Construction on the canal began in 1836 although it was stopped for several years due to a state fiscal crisis. The Canal Commission had a grant of 284,000 acres of federal land which it sold at $1.25 per acre to finance the construction. Still money had to be borrowed from eastern U.S. and English investors to finish the canal.
The canal was 60 feet (20 meters) wide and six feet (2 meters) deep, with paths constructed along each edge to permit mules to be harnessed to tow barges along the canal. Towns were planned out along the path of the canal spaced at intervals corresponding to the length that the mules could haul the barges. It had fifteen locks and one aqueduct to cover the 140 foot (45 meter) height difference between the Illinois and Chicago Rivers. From 1848-1854 the canal was a popular passenger route but this ended with the opening of a railroad in 1854 parallel to the canal. The canal had its peak shipping year in 1882 and remained in use until after World War I. It was replaced by the Sanitary and Ship Canal in 1933 which remains in use.

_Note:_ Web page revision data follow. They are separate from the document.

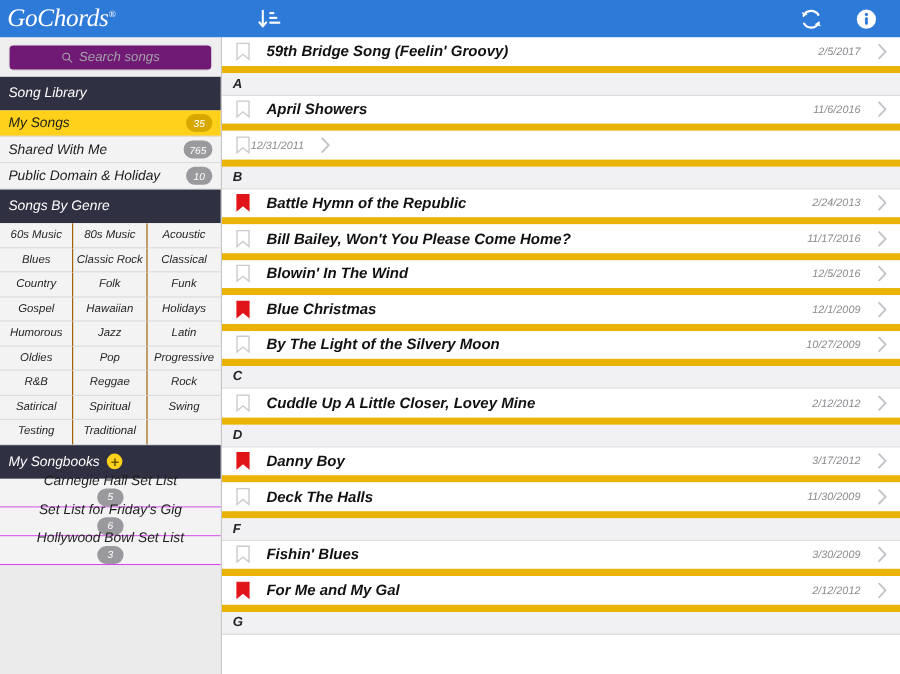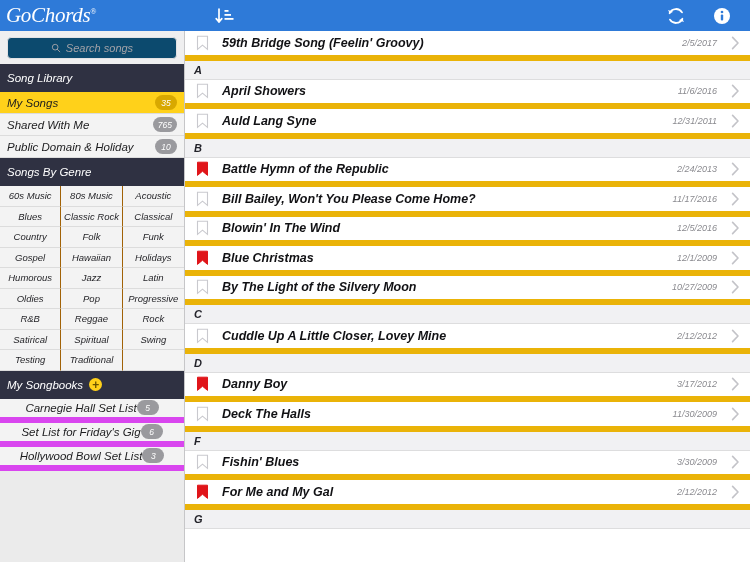"Search songs" .search-box { background: #0c4a6e -> #701a75 }
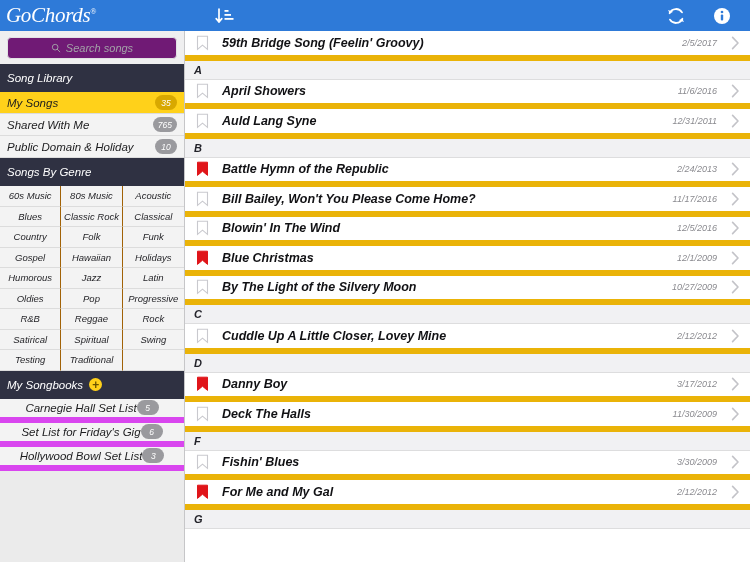"Auld Lang Syne" div.song-title { html: <div>Auld Lang Syne</div> -> none }
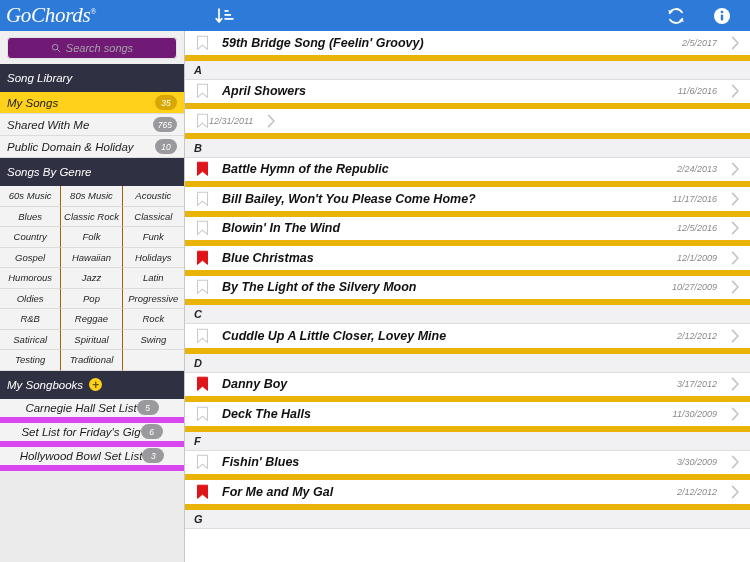"Carnegie Hall Set List" .sb-row { border-bottom: 6px solid #d946ef -> 1px solid #d946ef; flex-direction: none -> column; justify-content: center -> flex-end }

In 1871, the direction of the Chicago River was reversed by the Army Corps of Engineers with the result that the river and much of Chicago's sewage flowed into the canal instead of into Lake Michigan.
Today much of the canal is a long, thin park with canoeing and a 61 mile (100 km) long hiking/biking trail (constructed on the alignment of the mule tow paths). It also includes museums and historical canal buildings. Towns along the path of the canal include Willow Springs, Lemont, Lockport, Joliet, Channahon, and Morris, Illinois.